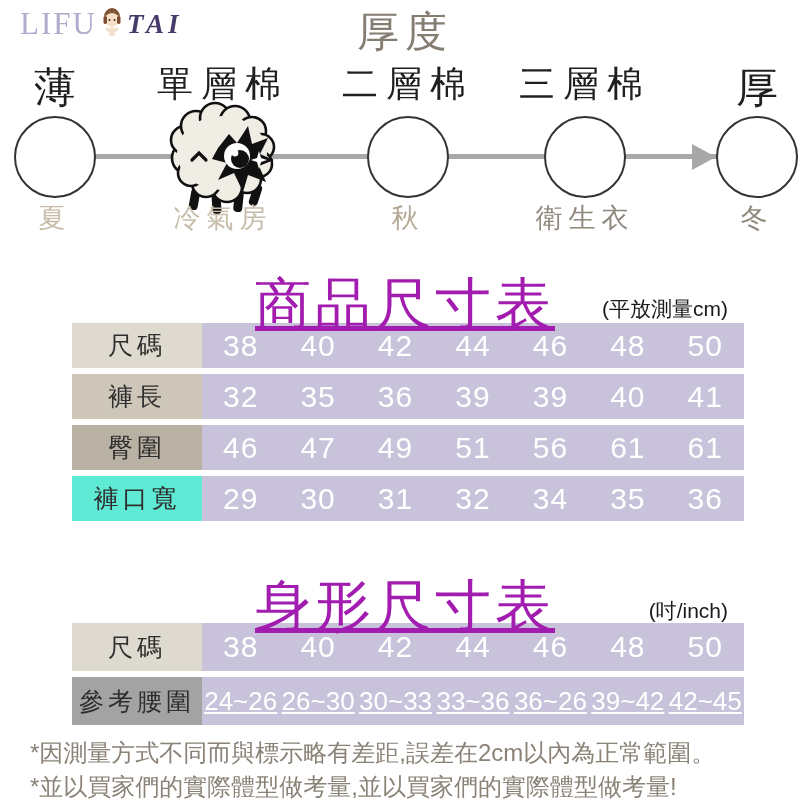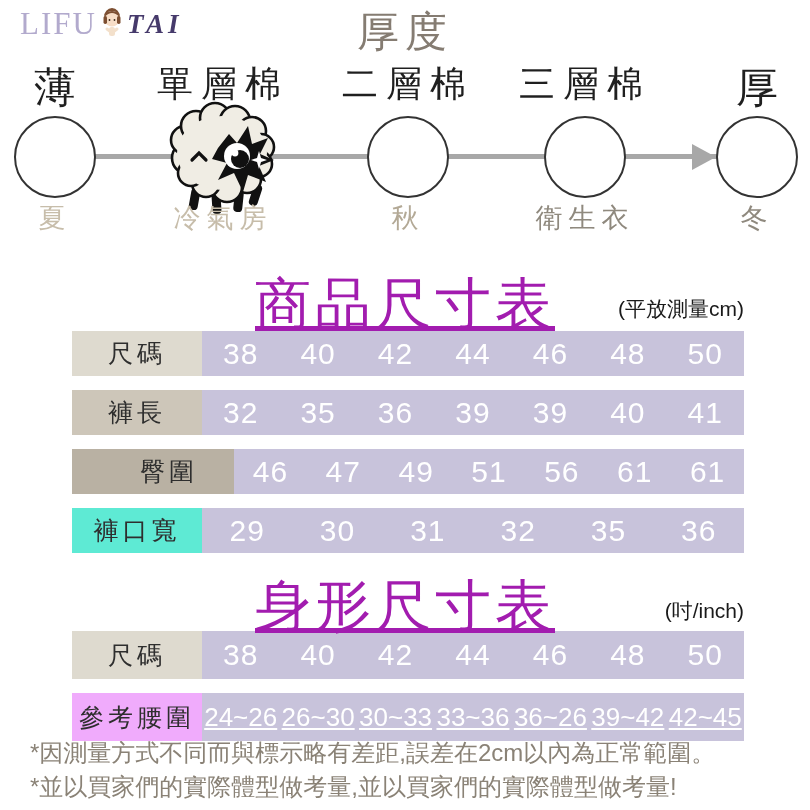"(平放測量cm)" .unit-note { right: 66px -> 82px }
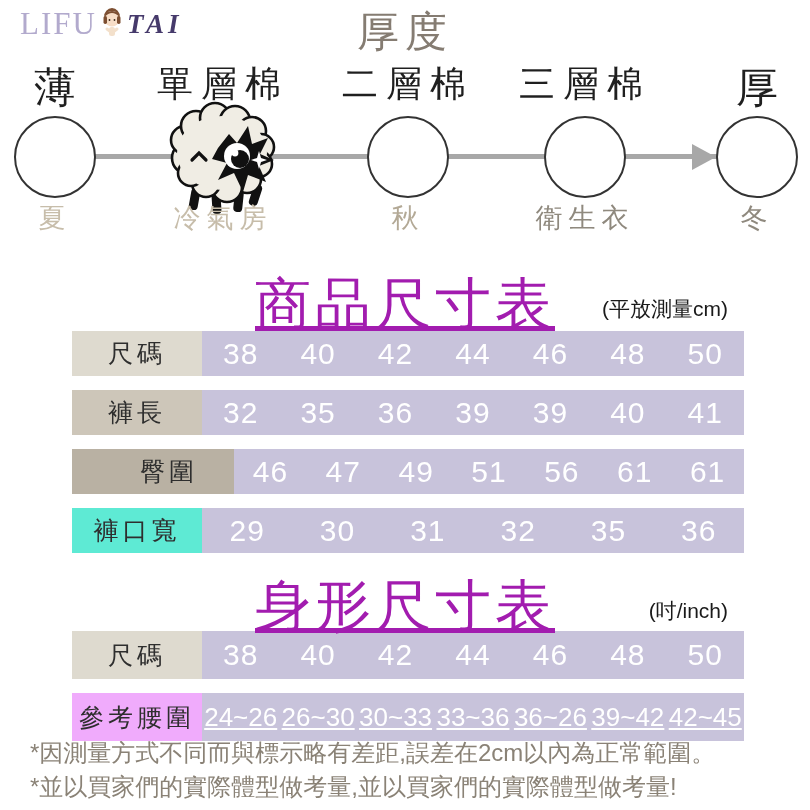"尺碼" .trow { margin-top: 8px -> none }
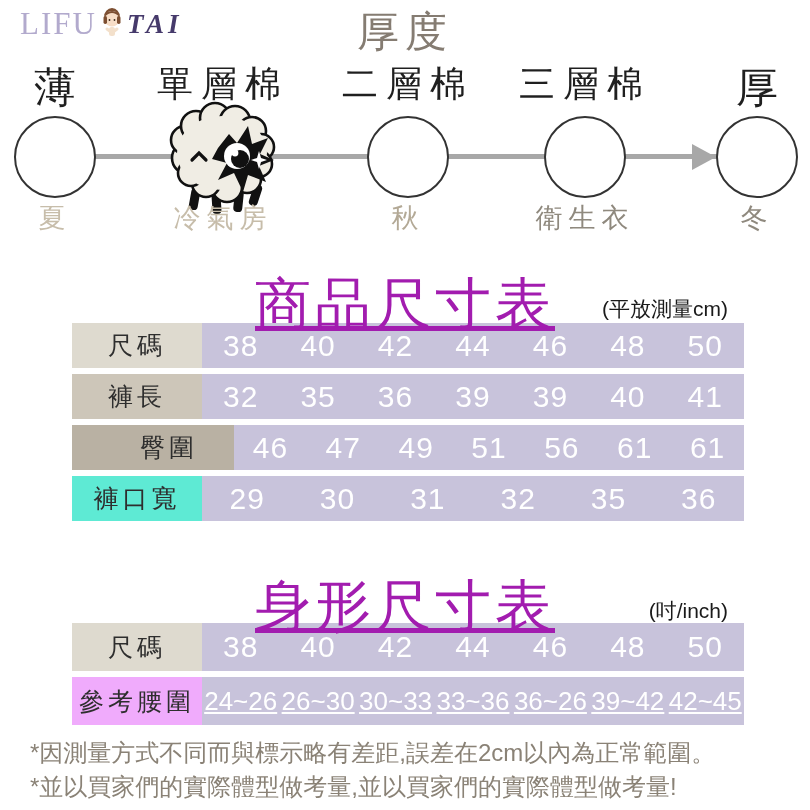"臀圍" div.tcell { padding-left: 32px -> none }
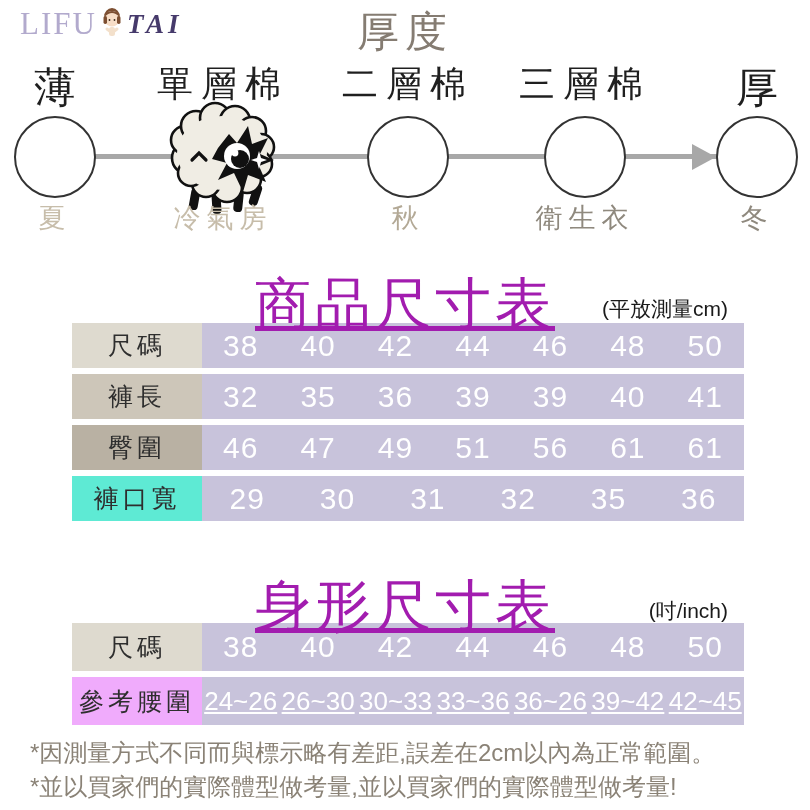"34" div.tcell { html: none -> <div>34</div> }
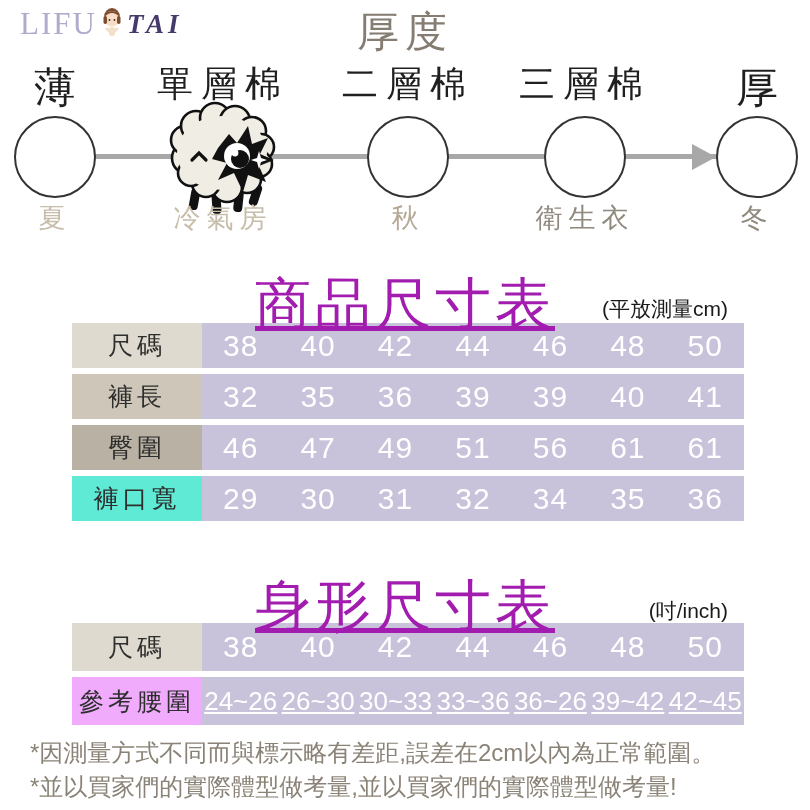"參考腰圍" div.tcell { background: #f0abfc -> #a3a3a3 }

:: Work required ::
Each entry is to be returned precisely as it appears, but the pictures are to be dropped.

:: Worked solution ::
"(平放測量cm)" .unit-note { right: 66px -> 82px }
"尺碼" .trow { margin-top: 8px -> none }
"臀圍" div.tcell { padding-left: 32px -> none }
"34" div.tcell { html: none -> <div>34</div> }
"參考腰圍" div.tcell { background: #f0abfc -> #a3a3a3 }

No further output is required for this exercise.